# Serbian AF MiG-29 Crashed, Two Dead



## imalko (Jul 7, 2009)

Pilot Lt.Col. Rade Ranđelović (47) and soldier Milan Ulemek (24) were killed today morning when Serbian Air Force MiG-29 crashed at Batajnica Air Base. Reportedly pilot Ranđelović was rehearsing air maneuvers for upcoming Air Show which was supposed to be held next Saturday in Belgrade when his MiG-29 crashed for unknown reasons. 
For now here is the link for short report from one of Serbian TV Networks and I will post more details as they became available.

http://www.b92.net/eng/news/society-article.php?yyyy=2009&mm=07&dd=07&nav_id=60323


----------



## DerAdlerIstGelandet (Jul 7, 2009)

Damn it really is a shame when something like this happens. Sorry to hear about this.


----------



## timshatz (Jul 7, 2009)

Tough break. RIP


----------



## Airframes (Jul 7, 2009)

Sad news Igor. My thoughts go to the families of the two men lost.


----------



## Gnomey (Jul 7, 2009)

Always a shame to hear things like this


----------



## imalko (Jul 7, 2009)

Here are more details about this tragedy...

Pilot Lt.Col. Rade Ranđelović was born in 1962 in Bajina Bašta. In 1985 he graduated at Air Force Academy and at time of his death he served as chief of staff of 204th Air Force Base.
On Tuesday morning at Batajnica Air Base, pilot Ranđelović was conducting training flight in preparation for upcoming Air Show. According to unofficional information during low level maneuver his MiG-29 crashed after hitting the ground with one wing. Pilot ejected on extremely low altitude only to later succumb to severe injuries he suffered on impact.
Lt.Col. Ranđelović was considered as one of Serbian most experienced MiG-29 pilots and for some time was commanding officer of Fighter squadron "Knights" (Vitezovi). He was a member of Serbian Army delegation on first official visit to the USA in 2006.
He was father of three sons.

Second casualty of this tragedy was soldier Milan Ulemek (24). He was performing his regular duties at technical park when MiG-29 crashed in his vicinity. Ulemek was from my town Stara Pazova (which is located some 10km off Batajnica Air Base). While I hadn't known this young man personally I heard of his family and I deeply sympathize with their grief. Sad day for them and, indeed, for whole Stara Pazova.
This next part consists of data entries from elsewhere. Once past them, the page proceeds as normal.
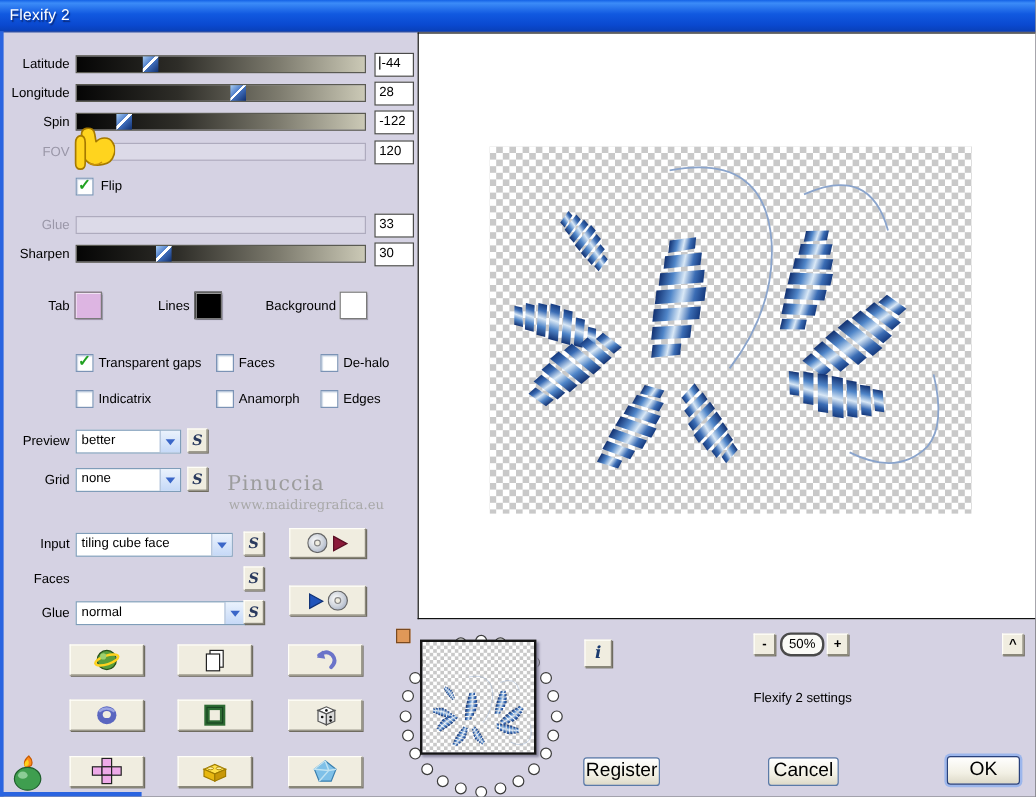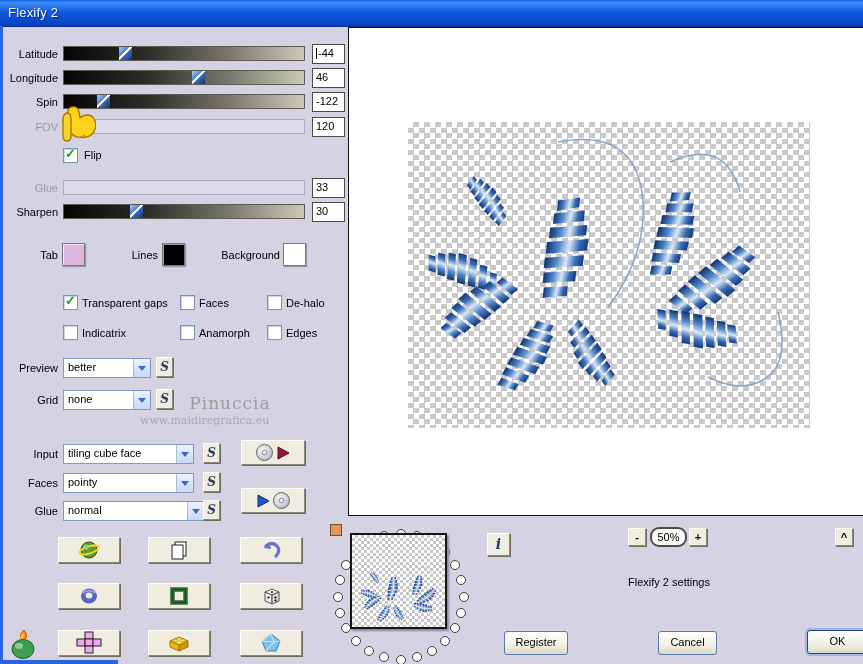--- a/index.html
+++ b/index.html
@@ -48,35 +48,35 @@
     border-top:5px solid #3a66c8;}
   
   .bge{background:#f0ede0;border:1px solid #8a877a;border-top-color:#fffef8;border-left-color:#fffef8;
     box-shadow:1px 1px 0 #6f6c60;}
   .sbtn{position:absolute;width:17px;height:20px;text-align:center;line-height:19px;
     font-family:"DejaVu Serif",serif;font-style:italic;font-weight:bold;font-size:12px;color:#2a3a5e;box-sizing:border-box;}
   .gridbtn{position:absolute;width:62px;height:26px;display:flex;align-items:center;justify-content:center;box-sizing:border-box;}
   .cdbtn{position:absolute;width:64px;height:25px;display:flex;align-items:center;justify-content:center;gap:3px;box-sizing:border-box;}
   
   .xpbtn{position:absolute;height:22px;border:1px solid #5a7aa8;border-radius:3px;
-    background:linear-gradient(#ffffff,#f2f0e4 60%,#ddd9c8);text-align:center;line-height:21px;font-size:11px;margin-left:18px;}
+    background:linear-gradient(#ffffff,#f2f0e4 60%,#ddd9c8);text-align:center;line-height:21px;font-size:16px;}
   .xpbtn.focus{border:1px solid #29427c;box-shadow:0 0 0 2px #9cb6ec;}
   .smallbtn{position:absolute;width:18px;height:18px;text-align:center;line-height:16px;
     font-weight:bold;box-sizing:border-box;}
   .zoombox{position:absolute;width:37px;height:20px;border:2px solid #4a4a4a;border-radius:9px;
     background:#fbfbf7;text-align:center;line-height:17px;box-sizing:border-box;}
   
   .dot{position:absolute;width:8px;height:8px;border-radius:50%;background:#fff;border:1.5px solid #3c3c3c;}
   .thumbnail{position:absolute;left:350px;top:533px;width:93px;height:92px;border:2px solid #151515;
     background:conic-gradient(#c9c9c9 0 25%,#fff 0 50%,#c9c9c9 0 75%,#fff 0);background-size:6px 6px;
     box-shadow:2px 2px 2px #8a87a0;z-index:5;}
   .minisq{position:absolute;left:330px;top:524px;width:10px;height:10px;background:#e09858;border:1px solid #7a4a20;}
   .watermark1{position:absolute;left:150px;top:393px;width:160px;text-align:center;
     font-family:"DejaVu Serif",serif;font-size:17px;color:#9c9c9c;letter-spacing:1px;}
-  .watermark2{position:absolute;left:140px;top:414px;width:180px;text-align:left;
+  .watermark2{position:absolute;left:140px;top:414px;width:180px;text-align:right;
     font-family:"DejaVu Serif",serif;font-size:11px;color:#a8a8a8;}
   .stext{position:absolute;left:628px;top:576px;}
   .handcur{position:absolute;left:58px;top:96px;z-index:60;}
   .logo{position:absolute;left:7px;top:627px;}
   .ibtn{position:absolute;left:487px;top:533px;width:23px;height:23px;text-align:center;line-height:21px;
     font-family:"DejaVu Serif",serif;font-weight:bold;font-style:italic;font-size:14px;color:#1a3a6e;box-sizing:border-box;}
 </style>
 </head>
 <body>
 
@@ -142,21 +142,21 @@
   <span class="slabel" style="left:0;top:48px">Latitude</span>
   <div class="track" style="left:63px;top:46px">
     <div class="thumb" style="left:55px"></div>
   </div>
   <div class="vbox" style="left:312px;top:44px"><span class="caret"></span><span>-44</span></div>
 
   <span class="slabel" style="left:0;top:72px">Longitude</span>
   <div class="track" style="left:63px;top:70px">
     <div class="thumb" style="left:128px"></div>
   </div>
-  <div class="vbox" style="left:312px;top:68px">46</div>
+  <div class="vbox" style="left:312px;top:68px">28</div>
 
   <span class="slabel" style="left:0;top:96px">Spin</span>
   <div class="track" style="left:63px;top:94px">
     <div class="thumb" style="left:33px"></div>
   </div>
   <div class="vbox" style="left:312px;top:92px">-122</div>
 
   <span class="slabel dis" style="left:0;top:121px">FOV</span>
   <div class="track off" style="left:63px;top:119px"></div>
   <div class="vbox" style="left:312px;top:117px">120</div>
@@ -223,26 +223,20 @@
   <span class="slabel" style="left:0;top:448px">Input</span>
   <div class="combo" style="left:63px;top:444px;width:131px">
     <span class="combo-val">tiling cube face</span>
     <span class="combo-arrow">
         <i></i>
       </span>
   </div>
   <div class="sbtn bge" style="left:203px;top:443px">S</div>
 
   <span class="slabel" style="left:0;top:477px">Faces</span>
-  <div class="combo" style="left:63px;top:473px;width:131px">
-    <span class="combo-val">pointy</span>
-    <span class="combo-arrow">
-        <i></i>
-      </span>
-  </div>
   <div class="sbtn bge" style="left:203px;top:472px">S</div>
 
   <span class="slabel" style="left:0;top:505px">Glue</span>
   <div class="combo" style="left:63px;top:501px;width:142px">
     <span class="combo-val">normal</span>
     <span class="combo-arrow">
         <i></i>
       </span>
   </div>
   <div class="sbtn bge" style="left:203px;top:500px">S</div>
Condolences to both families. May their loved ones rest in peace.


----------



## ccheese (Jul 7, 2009)

It's a damn shame when something like this happens. Our sympathies go out to the families...

Charles


----------



## vikingBerserker (Jul 7, 2009)

That just really stinks. I'm truly sorry to hear this.


----------



## imalko (Jul 8, 2009)

Plane that crashed with Lt.Col. Ranđelović at the controls was MiG-29 Log Number 18105, one of five MiG-29s in current Serbian Air Force inventory.

Army officials released few information on this particular plane: "18105" was manufactured in 1987 in former USSR. General overhaul was completed on 25 May 2008. One month later plane was handed over to operational unit. It completed total of 550 flight hours. Since the beginning of this year "18105" had 75 flight hours and 150 operational flights.

Former Yugoslavia purchased 16 MiG-29s in 1987 (14 one-seaters and two two-seaters). After NATO intervention against Serbia in 1999 only five MiG-29 remained (4 one-seaters and one two-seater). These were at the end of their flight resources and remained grounded until general overhaul of engines and airframes was conducted in 2007 and 2008. After that, Serbian MiG-29s received flight certificate from the manufacturer for another 700 flight hours or 10 years of service. This planes are on strength of 101st Fighter Aviation Squadron, part of newly formed 204th Air Base at Batajnica Military Airport.

Until the conclusion of official investigation regarding this incident remaining four MiG-29s will remain grounded. Army officials announced that Flight Data Recorder has been recovered and that there are many eye witness testimonies to the crash. It was said that Russian experts will participate in the investigation.


----------



## RabidAlien (Jul 8, 2009)

Well, crap. My prayers for the two families involved.


----------